Publié le 22 août 2024 14:30:00. Une équipe de chercheurs de l’Université d’Exeter a découvert que les lions d’Afrique produisent un éventail de rugissements plus large qu’on ne le pensait, ouvrant de nouvelles perspectives pour le suivi et la conservation de ces félins menacés.
- Des scientifiques ont identifié un « rugissement intermédiaire » distinct du rugissement aigu classique des lions.
- L’intelligence artificielle a joué un rôle clé dans cette découverte, permettant d’analyser des milliers d’enregistrements sonores avec une précision inédite.
- Cette avancée pourrait révolutionner la surveillance des populations de lions, une espèce classée « en voie de disparition » par l’Union internationale pour la conservation de la nature (UICN).
Longtemps considérés comme émettant un seul type de rugissement, les lions d’Afrique se révèlent capables d’une communication vocale plus nuancée. Cette découverte, publiée dans le Journal of Ecology and Evolution, remet en question les théories établies et souligne la complexité du comportement social de ces prédateurs.

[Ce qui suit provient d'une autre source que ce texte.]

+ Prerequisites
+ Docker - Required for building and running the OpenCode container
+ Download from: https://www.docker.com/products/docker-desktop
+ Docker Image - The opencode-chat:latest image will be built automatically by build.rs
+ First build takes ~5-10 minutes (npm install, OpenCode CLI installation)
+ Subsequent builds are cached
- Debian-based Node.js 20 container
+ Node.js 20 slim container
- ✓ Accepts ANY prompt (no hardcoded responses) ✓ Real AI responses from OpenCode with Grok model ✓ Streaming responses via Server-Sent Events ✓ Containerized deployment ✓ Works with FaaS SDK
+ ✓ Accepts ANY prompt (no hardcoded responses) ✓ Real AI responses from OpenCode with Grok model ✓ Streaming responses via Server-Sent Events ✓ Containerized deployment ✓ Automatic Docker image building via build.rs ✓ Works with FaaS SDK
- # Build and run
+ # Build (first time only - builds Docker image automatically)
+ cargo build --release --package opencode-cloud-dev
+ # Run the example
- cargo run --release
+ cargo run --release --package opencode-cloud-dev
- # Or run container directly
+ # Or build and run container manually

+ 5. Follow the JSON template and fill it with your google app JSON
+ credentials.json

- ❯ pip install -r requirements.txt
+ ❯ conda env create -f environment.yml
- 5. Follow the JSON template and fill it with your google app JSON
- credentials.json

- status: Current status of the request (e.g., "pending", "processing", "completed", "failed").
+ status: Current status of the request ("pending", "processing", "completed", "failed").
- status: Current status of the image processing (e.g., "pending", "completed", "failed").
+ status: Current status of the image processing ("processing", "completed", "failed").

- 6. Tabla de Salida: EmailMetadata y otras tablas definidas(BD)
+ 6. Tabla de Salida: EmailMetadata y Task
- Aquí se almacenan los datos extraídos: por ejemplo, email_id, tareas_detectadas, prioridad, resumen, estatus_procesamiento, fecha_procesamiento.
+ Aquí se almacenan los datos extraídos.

L’étude s’appuie sur des techniques d’intelligence artificielle (IA) pour distinguer les différents types de rugissements. Jusqu’à présent, l’identification des sons émis par les lions reposait sur l’expertise auditive de spécialistes, une méthode sujette à des biais humains. Les nouveaux systèmes d’IA, en revanche, sont capables de trier et d’analyser des milliers d’enregistrements avec une grande fiabilité, révélant ainsi l’existence de ce « rugissement intermédiaire ».
« Le rugissement du lion n’est pas seulement un symbole de force ; ce sont des signatures acoustiques uniques qui peuvent être utilisées pour estimer la taille des populations et surveiller chaque animal avec une plus grande précision. »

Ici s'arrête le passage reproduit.